Modification records
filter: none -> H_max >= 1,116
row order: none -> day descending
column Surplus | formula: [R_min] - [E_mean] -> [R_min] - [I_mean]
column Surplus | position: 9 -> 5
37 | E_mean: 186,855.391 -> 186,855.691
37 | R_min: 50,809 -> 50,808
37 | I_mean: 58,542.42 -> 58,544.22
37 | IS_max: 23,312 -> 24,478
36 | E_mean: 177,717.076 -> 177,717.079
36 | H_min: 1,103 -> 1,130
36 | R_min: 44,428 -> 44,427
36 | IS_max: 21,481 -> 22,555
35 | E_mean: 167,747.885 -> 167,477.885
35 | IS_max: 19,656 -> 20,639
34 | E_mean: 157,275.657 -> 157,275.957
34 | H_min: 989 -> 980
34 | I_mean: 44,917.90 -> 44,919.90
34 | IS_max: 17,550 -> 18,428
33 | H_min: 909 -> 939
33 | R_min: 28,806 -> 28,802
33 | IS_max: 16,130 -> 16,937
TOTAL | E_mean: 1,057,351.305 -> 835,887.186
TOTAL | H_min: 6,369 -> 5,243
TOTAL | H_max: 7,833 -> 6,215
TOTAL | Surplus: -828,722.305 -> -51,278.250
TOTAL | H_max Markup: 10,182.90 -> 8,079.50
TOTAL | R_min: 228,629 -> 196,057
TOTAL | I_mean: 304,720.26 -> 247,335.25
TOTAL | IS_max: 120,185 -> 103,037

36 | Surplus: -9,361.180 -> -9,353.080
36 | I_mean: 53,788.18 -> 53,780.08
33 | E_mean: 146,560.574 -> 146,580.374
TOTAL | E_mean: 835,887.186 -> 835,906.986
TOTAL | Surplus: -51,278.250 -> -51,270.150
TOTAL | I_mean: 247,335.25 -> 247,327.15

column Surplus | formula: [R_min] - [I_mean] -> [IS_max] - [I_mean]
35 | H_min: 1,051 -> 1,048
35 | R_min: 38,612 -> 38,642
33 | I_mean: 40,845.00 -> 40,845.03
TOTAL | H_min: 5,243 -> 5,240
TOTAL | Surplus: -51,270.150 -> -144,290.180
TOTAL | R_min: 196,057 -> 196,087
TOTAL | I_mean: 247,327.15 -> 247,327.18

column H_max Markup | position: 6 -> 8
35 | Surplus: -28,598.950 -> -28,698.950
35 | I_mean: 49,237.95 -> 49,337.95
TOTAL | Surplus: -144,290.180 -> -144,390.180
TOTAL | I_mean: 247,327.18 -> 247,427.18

WORK REQUIRED: Reproduce all the records, exactly and in full.

OUTPUT BELOW:
filter: none -> H_max >= 1,116
row order: none -> day descending
column Surplus | formula: [R_min] - [E_mean] -> [R_min] - [I_mean]
column Surplus | position: 9 -> 5
37 | E_mean: 186,855.391 -> 186,855.691
37 | R_min: 50,809 -> 50,808
37 | I_mean: 58,542.42 -> 58,544.22
37 | IS_max: 23,312 -> 24,478
36 | E_mean: 177,717.076 -> 177,717.079
36 | H_min: 1,103 -> 1,130
36 | R_min: 44,428 -> 44,427
36 | IS_max: 21,481 -> 22,555
35 | E_mean: 167,747.885 -> 167,477.885
35 | IS_max: 19,656 -> 20,639
34 | E_mean: 157,275.657 -> 157,275.957
34 | H_min: 989 -> 980
34 | I_mean: 44,917.90 -> 44,919.90
34 | IS_max: 17,550 -> 18,428
33 | H_min: 909 -> 939
33 | R_min: 28,806 -> 28,802
33 | IS_max: 16,130 -> 16,937
TOTAL | E_mean: 1,057,351.305 -> 835,887.186
TOTAL | H_min: 6,369 -> 5,243
TOTAL | H_max: 7,833 -> 6,215
TOTAL | Surplus: -828,722.305 -> -51,278.250
TOTAL | H_max Markup: 10,182.90 -> 8,079.50
TOTAL | R_min: 228,629 -> 196,057
TOTAL | I_mean: 304,720.26 -> 247,335.25
TOTAL | IS_max: 120,185 -> 103,037

36 | Surplus: -9,361.180 -> -9,353.080
36 | I_mean: 53,788.18 -> 53,780.08
33 | E_mean: 146,560.574 -> 146,580.374
TOTAL | E_mean: 835,887.186 -> 835,906.986
TOTAL | Surplus: -51,278.250 -> -51,270.150
TOTAL | I_mean: 247,335.25 -> 247,327.15

column Surplus | formula: [R_min] - [I_mean] -> [IS_max] - [I_mean]
35 | H_min: 1,051 -> 1,048
35 | R_min: 38,612 -> 38,642
33 | I_mean: 40,845.00 -> 40,845.03
TOTAL | H_min: 5,243 -> 5,240
TOTAL | Surplus: -51,270.150 -> -144,290.180
TOTAL | R_min: 196,057 -> 196,087
TOTAL | I_mean: 247,327.15 -> 247,327.18

column H_max Markup | position: 6 -> 8
35 | Surplus: -28,598.950 -> -28,698.950
35 | I_mean: 49,237.95 -> 49,337.95
TOTAL | Surplus: -144,290.180 -> -144,390.180
TOTAL | I_mean: 247,327.18 -> 247,427.18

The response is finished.